Not-so Super sub alert: Late season call-up Zach Britton appeared in just inning in one game for the season and gave up seven runs. That gives him an ERA of 63.00 for the year. Sorry Zach!
For complete stats for our Urbana Locomotives, here is the link to the hitting stats and here are the pitching stats.
Time for the player awards. I really didn’t have to think about this too much. Both players obviously stood out and made a difference for our team.
Urbana Locomotives Player of the Year – Adrian Beltre
.349, 152 G, 608 AB, 101 R, 212 H, 40 2B, 38 HR, 135 rbis, .605 SLG, .384 OBP
Urbana Locomotives Pitcher of the Year – David Price
23 wins, 4 losses, 2.35 ERA, 30 starts, 12 CG, 6 SHO, 226 IP, 227 K, 68 BB
Our toughest opponent for the year was Bill Gillam’s South Shore Fighting Imps.

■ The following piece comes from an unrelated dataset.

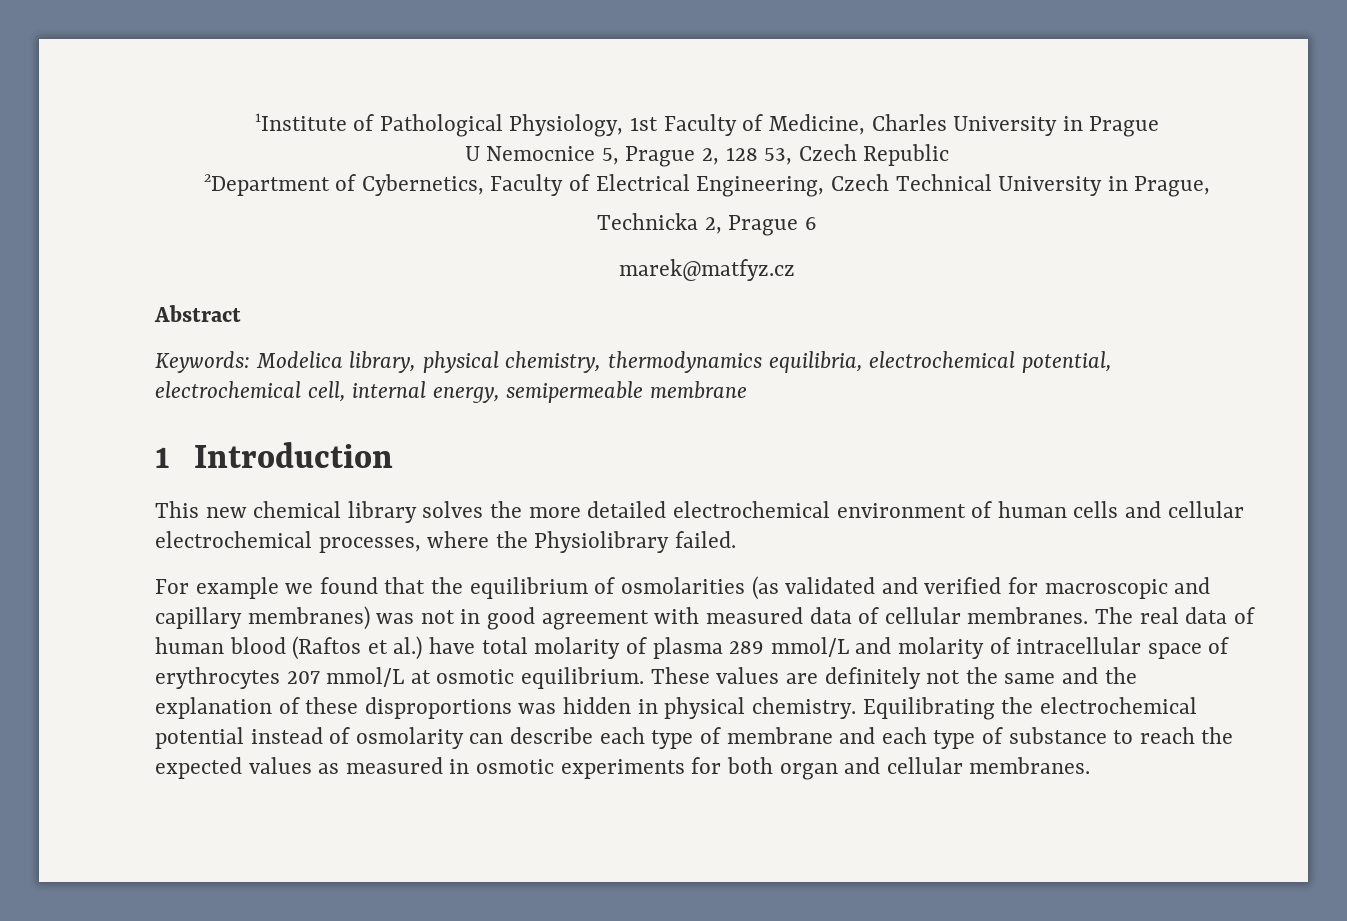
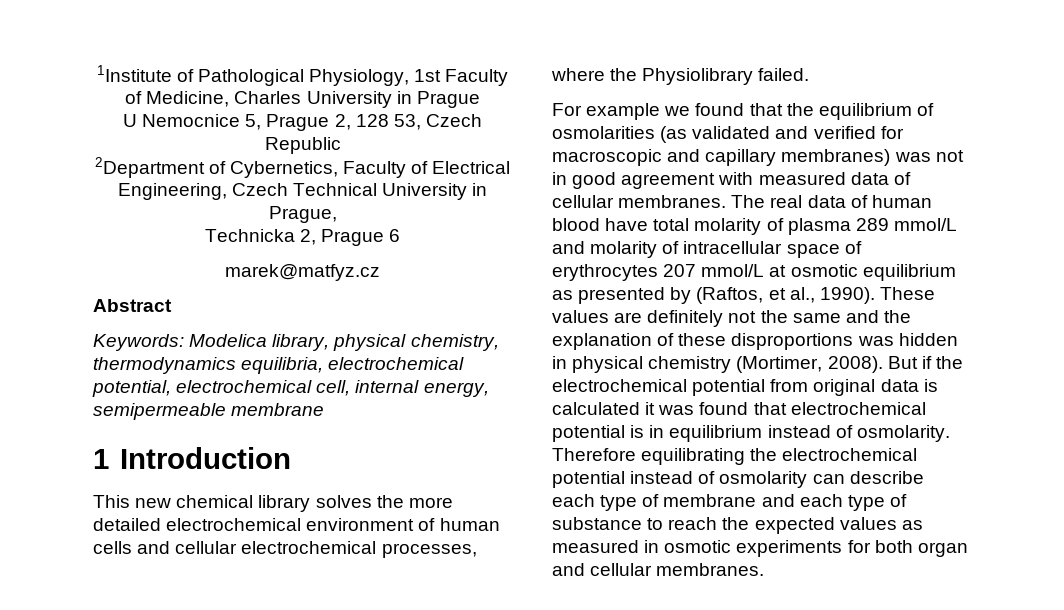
- The real data of human blood (Raftos et al.) have total molarity of plasma 289 mmol/L and molarity of intracellular space of erythrocytes 207 mmol/L at osmotic equilibrium.
+ The real data of human blood have total molarity of plasma 289 mmol/L and molarity of intracellular space of erythrocytes 207 mmol/L at osmotic equilibrium as presented by (Raftos, et al., 1990).
- These values are definitely not the same and the explanation of these disproportions was hidden in physical chemistry. Equilibrating the electrochemical potential instead of osmolarity can describe each type of membrane and each type of substance to reach the expected values as measured in osmotic experiments for both organ and cellular membranes.
+ These values are definitely not the same and the explanation of these disproportions was hidden in physical chemistry (Mortimer, 2008). But if the electrochemical potential from original data is calculated it was found that electrochemical potential is in equilibrium instead of osmolarity. Therefore equilibrating the electrochemical potential instead of osmolarity can describe each type of membrane and each type of substance to reach the expected values as measured in osmotic experiments for both organ and cellular membranes.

We got swept by them 6-0 earlier in the season. I’m just glad they weren’t in our league or we would have played them a lot more. At 110-52, they were the only team in the Boys of Summer APBA League to win more than the Urbana Locomotives. We just may see them again in the World Series if both of us are lucky. On the flipside, we decimated division-mates Traverse City Panthers 20-2.
Playoffs are next! Both Bill and I wait the first round out since as the top winners, we get a bye. While we wait, Locomotive trainers will be nursing Carlos Ruiz back to health. Meanwhile, the Fairgrove Tigers and Boston Bravos fight it out in the AL while the Portland Microbrewers and Seattle Rainiers battle in the NL. Good luck to all!
Finally, many thanks to Commissioner Shawn Baier for everything he did. He handled all the first-year issues so well.